The idea of neurostimulation has been of major interest to Chao and co-founder Brett Wingeier. “If we could use electricity to neuromodulate for treatment of diseases or to help otherwise healthy people get more out of their brain, that would be a transformative product,” Chao said.
While it is mainly athletes who use the product, Chao says that sports weren’t necessarily the initial target when they began their work with neuroscience and neurostimulation. “How we got to sports, and how this conversation is even happening,” Chao said, “it really was the data that led us here into an application in sports.”
The application in sports led them to designing a product called Halo Sport. Halo Sport is a headset that stimulates a special part of the brain called the motor cortex, which is responsible for controlling movement in our bodies. “If you stimulated the motor cortex and we paired that with movement based training, we would see dramatically accelerated results over a control group,” Chao said.
TJ Carrie, a cornerback for the Oakland Raiders, has seen these dramatic results in the form of concrete data. Carrie underwent two open-heart surgeries while in high school and wasn’t allowed to play football because of it. Eventually, he was able to play just enough his senior year to earn a spot on the football team at Ohio University. After leaving Ohio in 2013, Carrie participated in the NFL combine and was drafted in the seventh round by the Raiders.
Now Carrie is in the midst of his third season with the Raiders and is playing well thanks in part to his use of Halo Sport during off-season training. “He’s a guy we love to work with, he had an incredible off-season,” Chao said. “He got another seven inches on his vertical and added another 90 pounds to his squat max.”
Given the quantitative nature of the product, Halo has started working with college football players who have declared for the NFL draft. Since the combine is all about numbers, Halo Sport gives the athletes data to prove the worth of its product.

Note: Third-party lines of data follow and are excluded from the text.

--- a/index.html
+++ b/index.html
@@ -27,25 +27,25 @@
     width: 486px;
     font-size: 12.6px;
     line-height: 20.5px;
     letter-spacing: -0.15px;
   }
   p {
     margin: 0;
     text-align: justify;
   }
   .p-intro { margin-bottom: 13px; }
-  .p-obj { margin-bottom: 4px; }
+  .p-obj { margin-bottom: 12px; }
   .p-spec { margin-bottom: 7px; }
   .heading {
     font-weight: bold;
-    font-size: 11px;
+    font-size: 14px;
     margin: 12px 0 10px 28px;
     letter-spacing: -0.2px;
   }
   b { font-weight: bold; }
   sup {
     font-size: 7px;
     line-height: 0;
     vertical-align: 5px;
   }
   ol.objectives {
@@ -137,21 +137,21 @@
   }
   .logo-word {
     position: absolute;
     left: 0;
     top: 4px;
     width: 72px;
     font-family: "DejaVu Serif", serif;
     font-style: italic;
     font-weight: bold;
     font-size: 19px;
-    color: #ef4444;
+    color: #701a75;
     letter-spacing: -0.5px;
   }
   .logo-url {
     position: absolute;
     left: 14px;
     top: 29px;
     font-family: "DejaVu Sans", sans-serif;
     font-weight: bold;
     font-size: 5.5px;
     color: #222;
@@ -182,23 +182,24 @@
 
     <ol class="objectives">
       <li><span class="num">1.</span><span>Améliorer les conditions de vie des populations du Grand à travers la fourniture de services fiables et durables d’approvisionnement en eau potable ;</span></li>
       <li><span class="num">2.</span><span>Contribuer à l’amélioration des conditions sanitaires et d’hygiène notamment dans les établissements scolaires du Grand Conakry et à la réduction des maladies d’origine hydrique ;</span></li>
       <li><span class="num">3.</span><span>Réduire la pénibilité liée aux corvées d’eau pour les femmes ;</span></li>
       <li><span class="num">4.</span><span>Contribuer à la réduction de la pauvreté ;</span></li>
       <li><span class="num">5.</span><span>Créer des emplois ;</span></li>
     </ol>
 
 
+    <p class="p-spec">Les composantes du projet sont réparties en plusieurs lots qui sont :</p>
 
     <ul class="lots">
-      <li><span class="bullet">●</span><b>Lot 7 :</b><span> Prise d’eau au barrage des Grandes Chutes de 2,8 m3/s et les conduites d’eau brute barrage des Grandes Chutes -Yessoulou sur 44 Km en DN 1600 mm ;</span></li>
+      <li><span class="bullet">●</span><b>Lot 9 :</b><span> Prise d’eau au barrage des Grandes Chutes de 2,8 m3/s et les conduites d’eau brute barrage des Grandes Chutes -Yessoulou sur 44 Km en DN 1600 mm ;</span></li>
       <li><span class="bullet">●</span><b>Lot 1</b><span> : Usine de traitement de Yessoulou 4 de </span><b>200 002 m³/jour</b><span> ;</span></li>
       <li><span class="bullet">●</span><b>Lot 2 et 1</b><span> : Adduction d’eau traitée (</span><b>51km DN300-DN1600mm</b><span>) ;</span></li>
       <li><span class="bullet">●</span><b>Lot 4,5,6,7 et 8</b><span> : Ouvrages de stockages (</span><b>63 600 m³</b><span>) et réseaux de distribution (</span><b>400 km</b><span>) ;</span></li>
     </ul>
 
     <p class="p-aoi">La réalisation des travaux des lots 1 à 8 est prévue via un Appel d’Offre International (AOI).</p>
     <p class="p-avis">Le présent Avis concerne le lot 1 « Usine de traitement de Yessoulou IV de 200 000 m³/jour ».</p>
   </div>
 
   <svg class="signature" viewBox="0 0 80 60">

Athletes like Carrie usually pair Halo Sport with bodyweight and plyometric training. According to Chao, if you’re having a strength-training day and get to the gym a few minutes early to stretch, it’s best to put on Halo Sport during the warmup period. “Twenty minutes of neurostimulation buys you an hour of hyper-learning,” he said.

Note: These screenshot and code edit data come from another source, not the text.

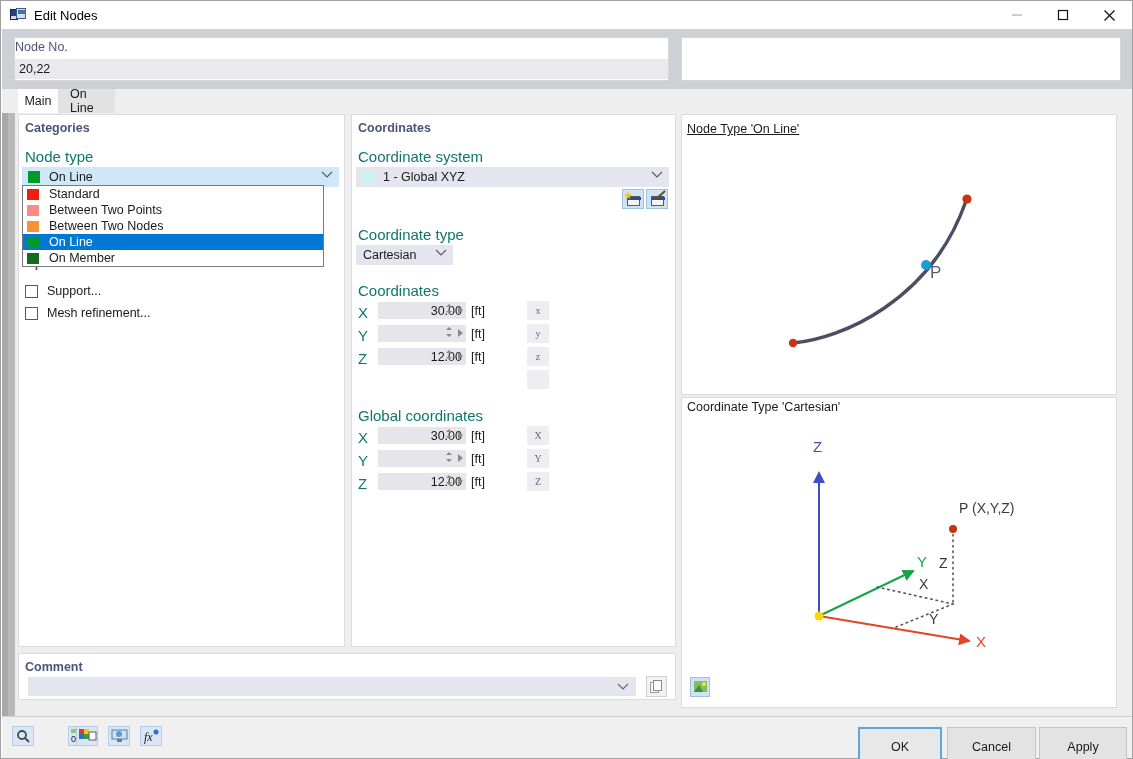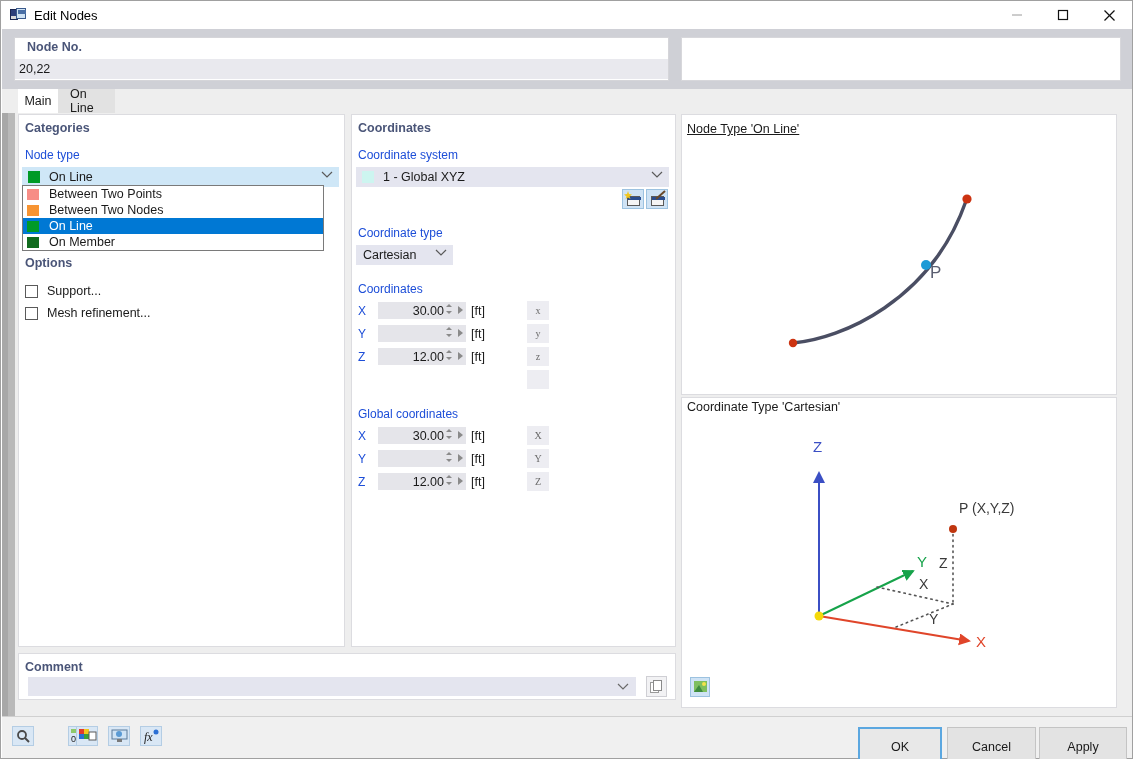--- a/index.html
+++ b/index.html
@@ -29,21 +29,21 @@
   .wbtns { position:absolute; right:0; top:0; height:28px; display:flex; }
   .wbtn { width:46px; height:28px; display:flex; align-items:center; justify-content:center; }
   .wbtn svg { display:block; }
 
   
   .hdr { position:absolute; left:1px; top:28px; width:1130px; height:60px; background:#cfd0d6; }
   .nodeno-box {
     position:absolute; left:13px; top:36px; width:655px; height:44px;
     background:#ffffff; border:1px solid #d5d5d9;
   }
-  .nodeno-label { position:absolute; left:14px; top:39px; font-size:12.5px; font-weight:bold; color:#4a5578;padding-left:12px; }
+  .nodeno-label { position:absolute; left:14px; top:39px; font-size:12.5px; font-weight:normal; color:#4a5578; }
   .nodeno-field {
     position:absolute; left:14px; top:58px; width:653px; height:20px;
     background:#e9e9ee; border:none; display:flex; align-items:center; padding-left:4px;
     font-size:12.5px; color:#1a1a1a;
   }
   .topright-box { position:absolute; left:680px; top:36px; width:440px; height:44px; background:#ffffff; border:1px solid #d7d7db; }
 
   
   .tabstrip { position:absolute; left:1px; top:88px; width:1130px; height:24px; background:#eeeeee;padding-left:7px; }
   .tab { position:absolute; top:0; height:24px; display:flex; align-items:center; justify-content:center;
@@ -58,21 +58,21 @@
 
   
   .panel { position:absolute; background:#ffffff; border:1px solid #dcdce0; }
   .panel-title { position:absolute; font-size:12.5px; font-weight:bold; color:#4a5578; }
 
   #cat-panel { left:17px; top:113px; width:327px; height:533px; }
   #coord-panel { left:350px; top:113px; width:325px; height:533px; }
   #prev-panel { left:680px; top:113px; width:436px; height:281px; }
   #axes-panel { left:680px; top:396px; width:436px; height:311px; }
 
-  .lbl { position:absolute; font-size:12px; color:#1d4ed8; }
+  .lbl { position:absolute; font-size:15px; color:#0f766e; }
 
   
   .combo {
     position:absolute; height:20px; background:#e4e5ef; border:none;
     display:flex; align-items:center; font-size:12.5px; color:#1a1a1a;
   }
   .combo .chev { position:absolute; right:7px; top:5px; }
   .combo.lightblue { background:#cfe7f7; }
   .swatch { width:12px; height:12px; margin-left:6px; margin-right:9px; flex:0 0 auto; }
 
@@ -85,21 +85,21 @@
   .dd-item.sel { background:#0078d4; color:#ffffff; }
   .dd-item .sw { width:12px; height:11px; margin-left:4px; margin-right:10px; flex:0 0 auto; }
 
   
   .cbrow { position:absolute; display:flex; align-items:center; font-size:12.5px; }
   .cbox { width:13px; height:13px; border:1px solid #5a5a5a; background:#fff; margin-right:9px; }
 
   
   .spin {
     position:absolute; height:17px; background:#e5e5ea; display:flex; align-items:center;
-    justify-content:flex-end; font-size:12.5px; padding-right:22px; color:#1a1a1a;
+    justify-content:flex-end; font-size:12.5px; padding-right:4px; color:#1a1a1a;
   }
   .spin .arrows { position:absolute; right:13px; top:2px; width:7px; height:13px; }
   .spin .arrows i { display:block; width:0; height:0; border-left:3px solid transparent; border-right:3px solid transparent; }
   .spin .arrows i.up { border-bottom:3px solid #8a8a8a; margin-bottom:4px; }
   .spin .arrows i.dn { border-top:3px solid #8a8a8a; }
   .spin .tri { position:absolute; right:3px; top:4px; width:0;height:0;
                border-top:4px solid transparent; border-bottom:4px solid transparent; border-left:5px solid #8a8a8a; }
   .unit { position:absolute; font-size:12.5px; color:#1a1a1a; }
 
   .pickbtn { position:absolute; width:22px; height:19px; background:#ededf2; display:flex; align-items:center; justify-content:center; }
@@ -188,20 +188,24 @@
     <span class="cbox"></span>
     <span>Support...</span>
   </div>
   <div class="cbrow" style="left:24px;top:305px;">
     <span class="cbox"></span>
     <span>Mesh refinement...</span>
   </div>
 
   <div class="dd-list">
     <div class="dd-item">
+      <span class="sw" style="background:#f41c0c"></span>
+      <span>Standard</span>
+    </div>
+    <div class="dd-item">
       <span class="sw" style="background:#f78d86"></span>
       <span>Between Two Points</span>
     </div>
     <div class="dd-item">
       <span class="sw" style="background:#f79432"></span>
       <span>Between Two Nodes</span>
     </div>
     <div class="dd-item sel">
       <span class="sw" style="background:#009a27"></span>
       <span>On Line</span>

If you’re an athlete who usually listens to music during a warm up, the Halo Sport headset allows for that as well. Once you finish your warm up and you’re stretched, your neurostimulation is done and you can attack your training. The neurostimulation is designed to help an athlete get more out of each repetition. “What we see as fans is really elegant movements, but as an athlete you appreciate that to generate elegant maneuvers, it’s incredibly violent and explosive,” Chao said.
Chao says that any activity requiring fine motor control would be applicable. This means that golfers, basketball players, baseball players and musicians would find a use as well. “You could imagine for a violinist or pianist, it could help with the technical aspect of what they’re doing,” Chao said.
Along with helping athletes, Halo is hoping to help stroke victims with their physical therapy in an effort to speed up the rehabilitation process.